Jonathan Alter explains today why “liberals should learn to love charter schools.” His key example is New Orleans, where “over the last decade, graduation rates have surged from 54 percent to 73 percent, and college enrollment after graduation from 37 percent to 59 percent.” (Believe the anti-reform tripe from Julian Vasquez Heilig trumpeted by Diane Ravitch’s lobbying group, the Network for Public Education? Read this from Morgan Polikoff.)
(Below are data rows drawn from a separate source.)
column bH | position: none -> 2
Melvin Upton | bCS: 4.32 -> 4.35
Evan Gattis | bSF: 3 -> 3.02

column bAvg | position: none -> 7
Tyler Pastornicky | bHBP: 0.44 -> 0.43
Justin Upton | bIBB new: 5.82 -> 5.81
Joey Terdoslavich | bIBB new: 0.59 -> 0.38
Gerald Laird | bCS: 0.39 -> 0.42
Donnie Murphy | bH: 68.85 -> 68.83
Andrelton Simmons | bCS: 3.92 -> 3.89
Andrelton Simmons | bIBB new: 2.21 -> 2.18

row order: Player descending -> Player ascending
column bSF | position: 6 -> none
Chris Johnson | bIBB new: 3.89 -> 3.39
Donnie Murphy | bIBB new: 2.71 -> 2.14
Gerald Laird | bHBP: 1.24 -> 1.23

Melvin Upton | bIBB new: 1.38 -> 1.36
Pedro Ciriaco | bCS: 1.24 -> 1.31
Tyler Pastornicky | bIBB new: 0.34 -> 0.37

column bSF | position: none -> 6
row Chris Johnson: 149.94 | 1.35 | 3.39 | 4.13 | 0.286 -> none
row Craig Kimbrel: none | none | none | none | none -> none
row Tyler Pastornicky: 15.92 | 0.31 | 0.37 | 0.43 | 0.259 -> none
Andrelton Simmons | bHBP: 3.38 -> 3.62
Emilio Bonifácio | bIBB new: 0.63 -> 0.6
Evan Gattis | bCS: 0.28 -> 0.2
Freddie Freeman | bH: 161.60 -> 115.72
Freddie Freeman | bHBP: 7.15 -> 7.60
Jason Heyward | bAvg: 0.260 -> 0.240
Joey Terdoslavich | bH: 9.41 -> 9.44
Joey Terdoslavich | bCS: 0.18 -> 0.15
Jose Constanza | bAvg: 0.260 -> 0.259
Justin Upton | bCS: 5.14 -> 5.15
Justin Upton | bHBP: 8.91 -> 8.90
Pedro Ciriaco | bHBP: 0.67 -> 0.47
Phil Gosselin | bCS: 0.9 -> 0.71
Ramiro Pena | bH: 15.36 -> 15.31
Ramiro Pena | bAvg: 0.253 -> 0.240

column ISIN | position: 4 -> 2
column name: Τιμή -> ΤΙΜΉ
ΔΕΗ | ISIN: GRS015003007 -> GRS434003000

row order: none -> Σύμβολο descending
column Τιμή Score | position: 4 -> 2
So why should liberals learn to love charters? The primary beneficiaries are poor minority kids, especially African-Americans. Hey, liberals: loving it yet? Another agape appeal, again using NOLA as a test case: there, one-fifth of teachers in the all-charter district are Teach For America corps members, “half of whom are black, Latino or from low income backgrounds,” notes Alter. (TFA-hater? Also very un-liberal. See Derrell Bradford here.)
More generally,
[T] he backlash against education reform among liberals who should know better has been disheartening. Too many have bought into the notion that the super-rich helping to improve inner city schools instead of just buying new yachts is somehow a bad thing. They’ve swallowed cherry-picked statistics from former Assistant Secretary of Education Diane Ravitch and her acolytes, which misrepresent the significant advances taking place in hundreds of those once-awful schools.
Local note: Alter also examines Newark, where disproportionate numbers of black families choose charter schools for their children. “Contrary to the claim that charters succeed only by “skimming” or “creaming” the students from more stable and middle-class families, Newark’s charters enroll a higher percentage of poor students than district schools.”